A couple of issues ago, I wrote about how tall many of the new pickups are becoming, and the difficulty of fitting and towing fifth wheels to some of them. It appears that many fifth wheels will need to be raised to work with some of these trucks. This is not totally new – over the years we have had to do this with half-ton towable fifth wheels to make them fit onto three-quarter ton trucks and one-tons. Although there are many ways to raise the suspension, we have settled on one method that we find works well and has a proven track record.

Recently we had a customer bring in a 2017 F250 paired with a 36’ mid-profile fifth wheel. This unit was typical of most long mid profiles with 16” Tires.

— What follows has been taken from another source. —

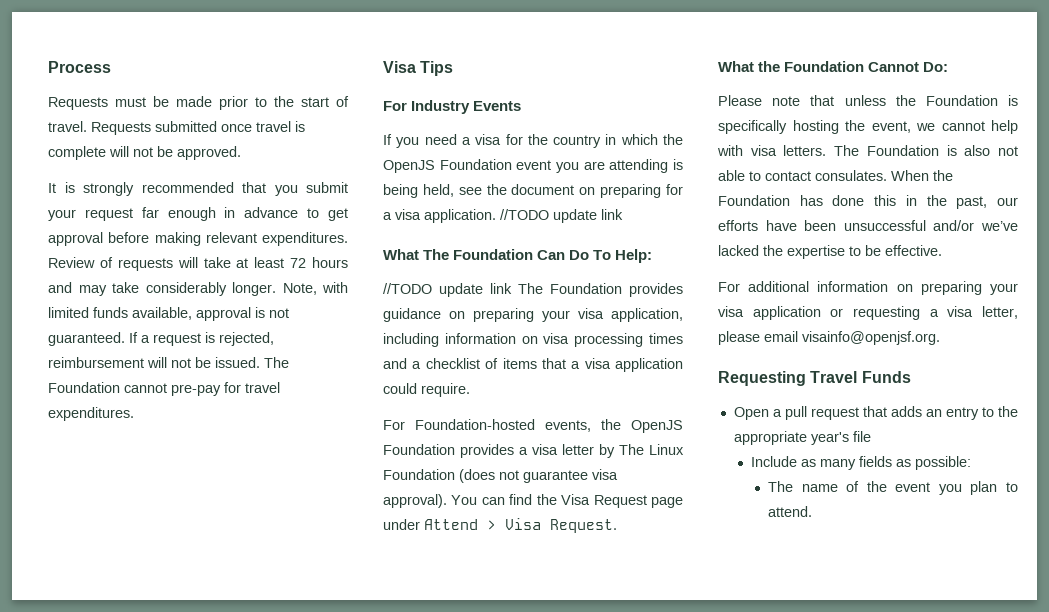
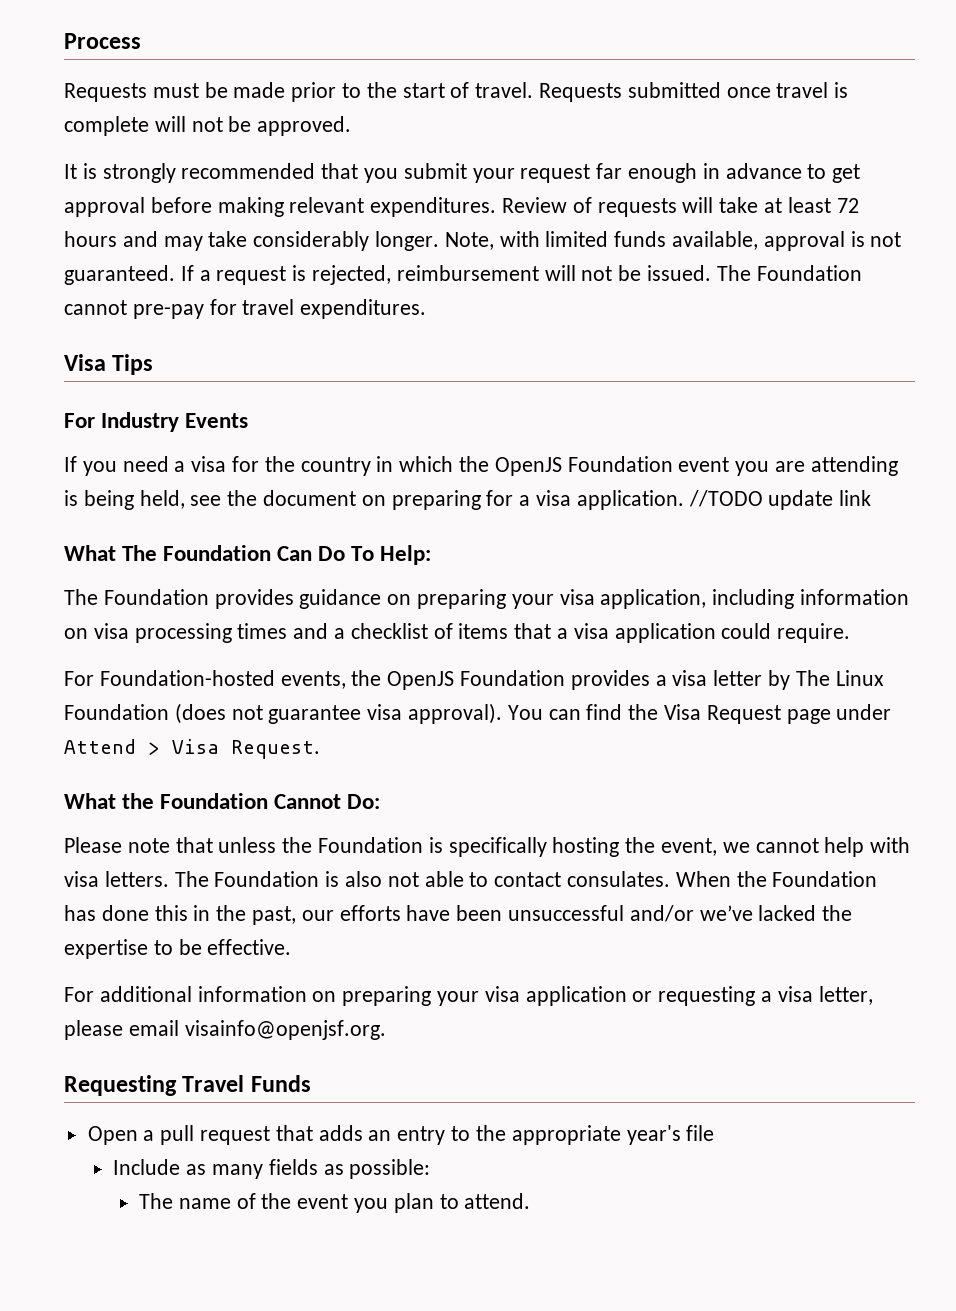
- //TODO update link The Foundation provides guidance on preparing your visa application, including information on visa processing times and a checklist of items that a visa application could require.
+ The Foundation provides guidance on preparing your visa application, including information on visa processing times and a checklist of items that a visa application could require.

The 2017 Ford, as I mentioned in the earlier article, is now 59” to the top of the box unloaded. Even though this fifth wheel had a bedroom slide, it was only heavy enough to sink the F250 to 56” to the top of the box. The bottom of the goose neck on this unit when level is 55”, so to get 6” of clearance for articulation, the fifth wheel was 7” too high on the front end. This not only looked ridiculous but also put the bumper far too close to the ground for clearance in dips and on uneven roads. Another possible problem is that the tops of the rear tires come very close to the floor above them due to the angle of the fifth wheel chassis when hitched to a tall truck.

The Final Result

In this case, there are two options: raise the fifth wheel suspension, or lower the back of the truck. The truck has a 3” spacer between the axle and springs and there is an aftermarket spacer that lowers this 1.25”, but 1.25” will not be enough, and when you change things like this you can also run into issues with driveline angles and other components. So we decided to raise the trailer height.

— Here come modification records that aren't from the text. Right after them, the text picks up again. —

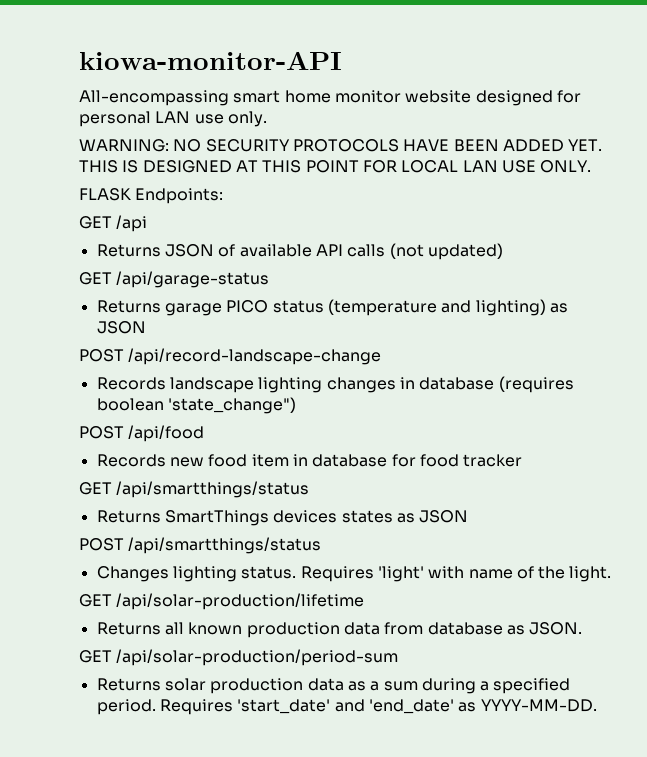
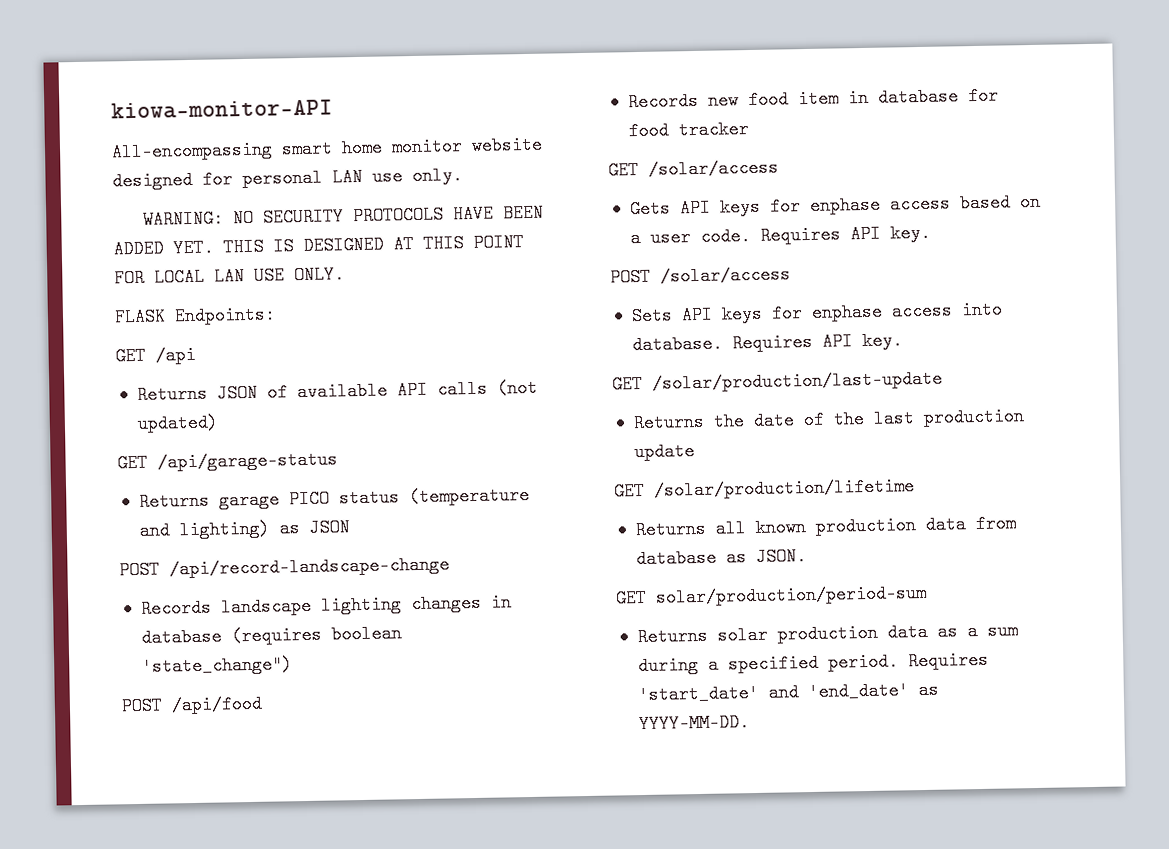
- GET /api/smartthings/status
- Returns SmartThings devices states as JSON
- POST /api/smartthings/status
- Changes lighting status. Requires 'light' with name of the light.
- GET /api/solar-production/lifetime
+ GET /solar/access
+ Gets API keys for enphase access based on a user code. Requires API key.
+ POST /solar/access
+ Sets API keys for enphase access into database. Requires API key.
+ GET /solar/production/last-update
+ Returns the date of the last production update
+ GET /solar/production/lifetime
- GET /api/solar-production/period-sum
+ GET solar/production/period-sum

In theory, the trailer would have had to be raised 7” to be level when connected, but we knew the truck was new, so it will likely settle an inch or so after a few thousand miles, and this would bring us down to 6” of excess height. If we raised the trailer 6” it would have looked ridiculous and we would have needed new entry steps. Raising it 3” would be all that is needed for drivability, and this would give the back tire lots of clearance to the floor above, and it would return the bumper clearance to the original height.

Some may worry that towing a unit a little high at the front will overload the rear axle. On this trailer, with standard leaf spring suspension, it is not a concern. The center carrier equalizes the weight between the front and rear axles so we don’t have to be completely level for the suspension load to be even. This is not the case on fifth wheels with independent suspension, where you will want the trailer to be close to level or you will be overloading the rear axle.

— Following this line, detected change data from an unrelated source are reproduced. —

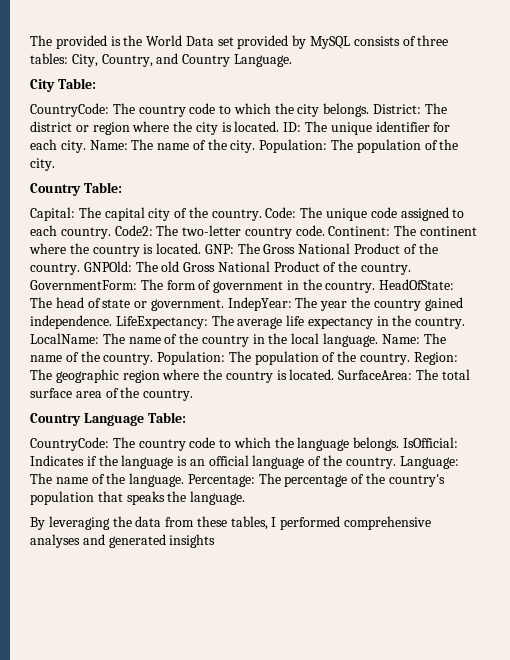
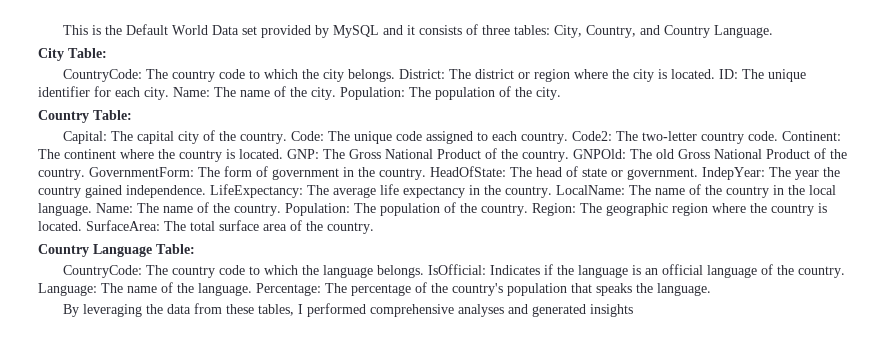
- The provided is the World Data set provided by MySQL consists of three tables: City, Country, and Country Language.
+ This is the Default World Data set provided by MySQL and it consists of three tables: City, Country, and Country Language.

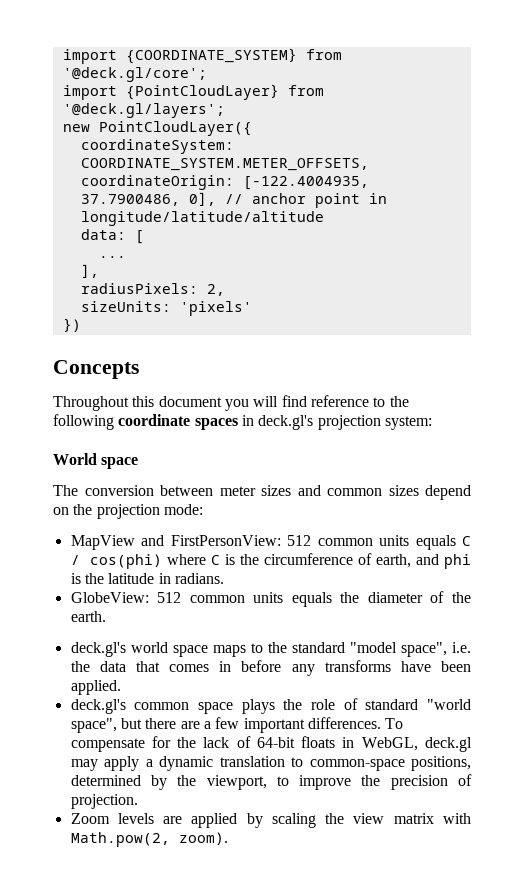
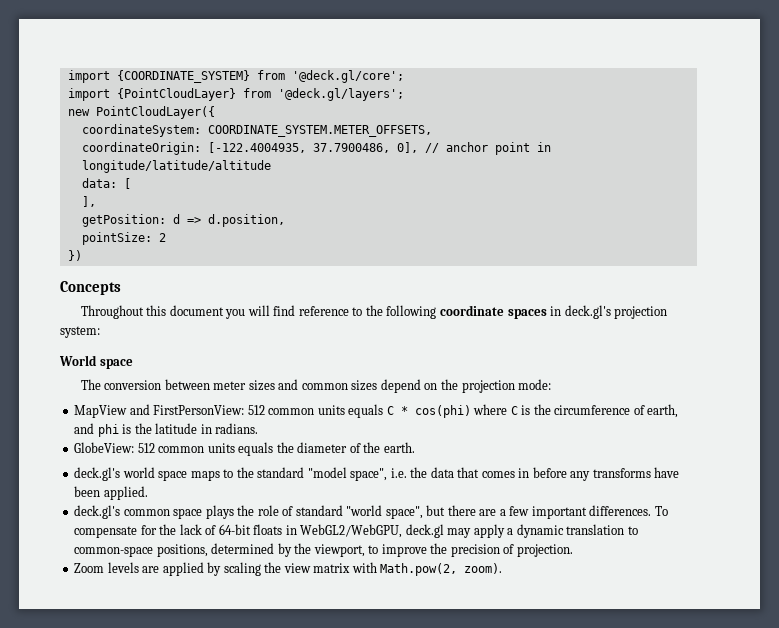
- ...
- radiusPixels: 2,
- sizeUnits: 'pixels'
+ getPosition: d => d.position,
+ pointSize: 2
- MapView and FirstPersonView: 512 common units equals C / cos(phi) where C is the circumference of earth, and phi is the latitude in radians.
+ MapView and FirstPersonView: 512 common units equals C * cos(phi) where C is the circumference of earth, and phi is the latitude in radians.
- To compensate for the lack of 64-bit floats in WebGL, deck.gl may apply a dynamic translation to common-space positions, determined by the viewport, to improve the precision of projection.
+ To compensate for the lack of 64-bit floats in WebGL2/WebGPU, deck.gl may apply a dynamic translation to common-space positions, determined by the viewport, to improve the precision of projection.

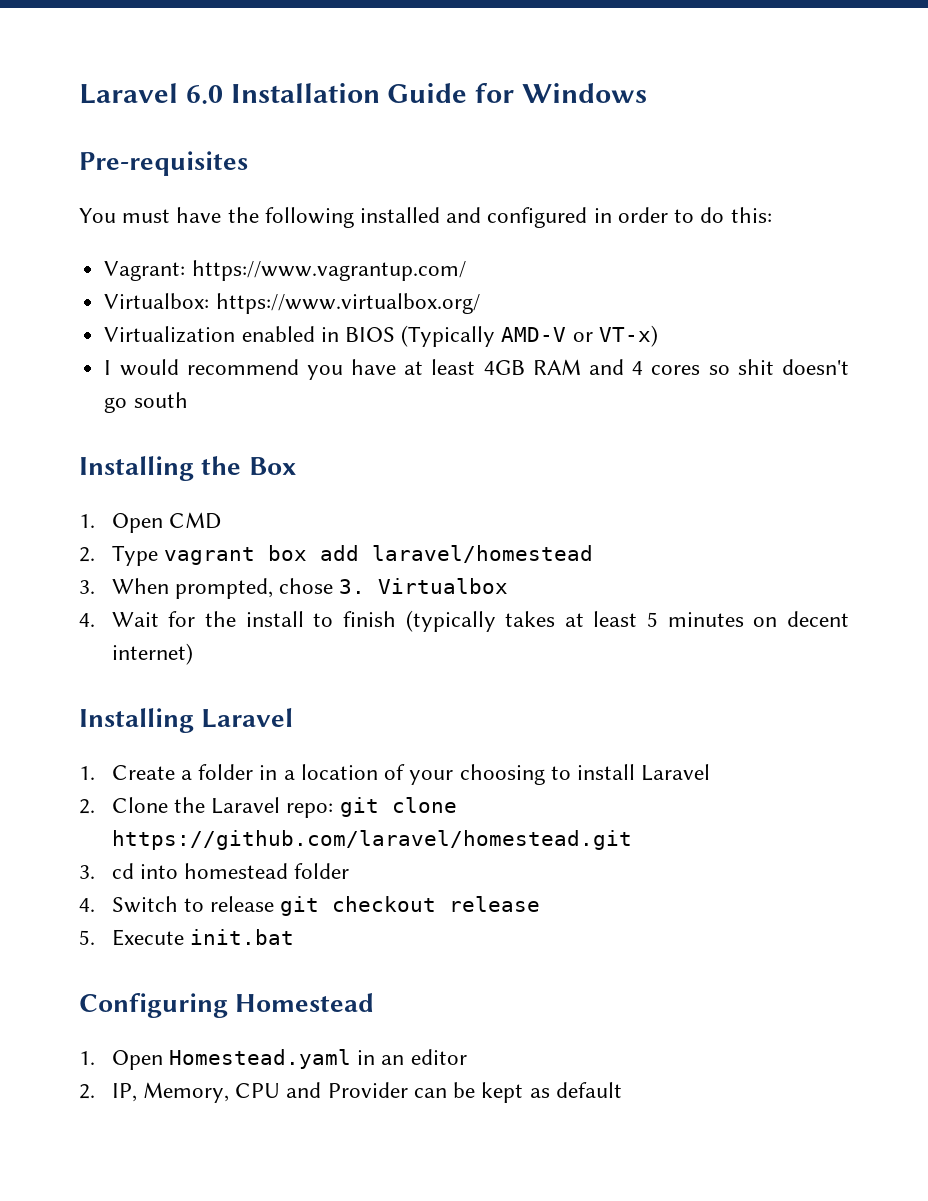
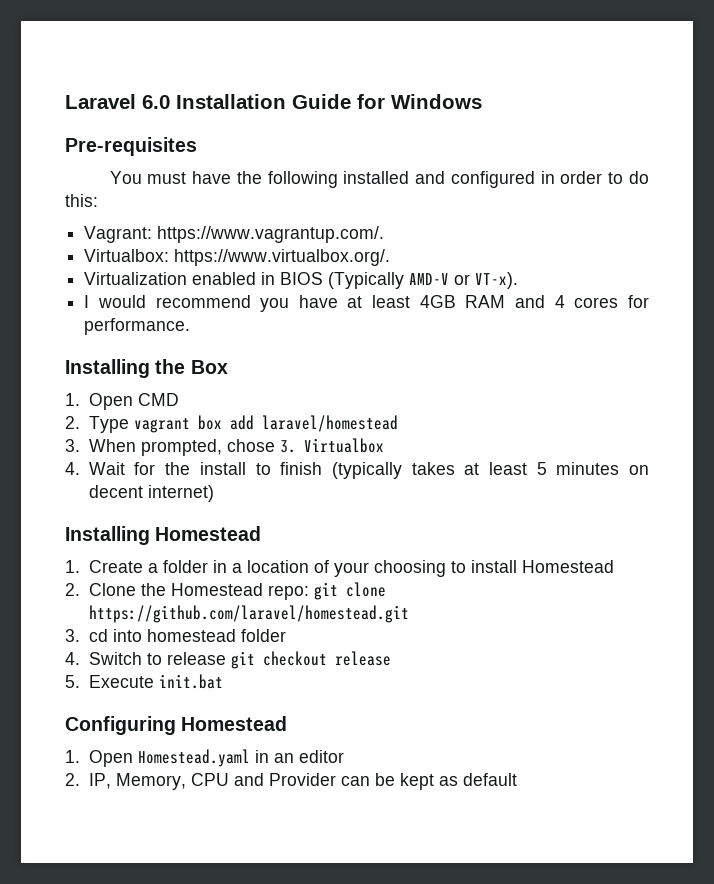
- Vagrant: https://www.vagrantup.com/
+ Vagrant: https://www.vagrantup.com/.
- Virtualbox: https://www.virtualbox.org/
+ Virtualbox: https://www.virtualbox.org/.
- Virtualization enabled in BIOS (Typically AMD-V or VT-x)
+ Virtualization enabled in BIOS (Typically AMD-V or VT-x).
- I would recommend you have at least 4GB RAM and 4 cores so shit doesn't go south
+ I would recommend you have at least 4GB RAM and 4 cores for performance.
- Installing Laravel
+ Installing Homestead
- 1. Create a folder in a location of your choosing to install Laravel
+ 1. Create a folder in a location of your choosing to install Homestead
- 2. Clone the Laravel repo: git clone https://github.com/laravel/homestead.git
+ 2. Clone the Homestead repo: git clone https://github.com/laravel/homestead.git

So now that we know we are going to raise the trailer, how do we go about it? You can remove the U-shape spring brackets from the frame and manufacture longer ones, however this involves cutting the original ones off the frame. The other option is to add flat iron to the sides of the existing “U” brackets to lengthen them, but they get flimsy at that length.

For years, the way we have raised trailer height is to purchase 6 replacement spring brackets in the length we want to increase the trailer height, so in this case we purchased 3” tall brackets. We weld these to the bottom of the existing brackets. This way, we automatically keep the alignment correct and the height change uniform. It also effectively puts a cross member in the bracket, partway down.

Spring brackets don’t work very hard going down the highway. They are challenged during sharp turns at low speeds, when the two axles are being pushed in opposite directions. With the additional length, the hangers would be liable to bend off sideways, so we add a cross member of 2” square tube between the hangers, and then gusset the new hangers to it. This makes the extended hangers stronger than the originals.

For the fifth wheel we are describing, once complete, the combination drove fine and just driving down the highway there was no perceptible difference stemming from the added height. Of course, if we took it on a slalom course the height would come into play, but most people won’t be towing a fifth wheel that aggressively.

I have not yet seen an F250 two-wheel drive, but the specs show it as 3” lower than the 4×4. If you don’t absolutely need 4×4, then it is likely that the 2WD would be a better towing truck. Besides the lower height, you also get independent front suspension so the ride and handling are considerably better. For the additional purchase price and operating cost of a 4×4 you can call a tow truck several times per year – and as bonus you will only be slightly stuck with a 2WD – not completely buried the way a 4×4 can do you in.

Just something to consider.

Andy Thomson has been writing for RV Lifestyle Magazine for more than 25 years. He also owns and operates Can-Am RV Centre located in London, ON.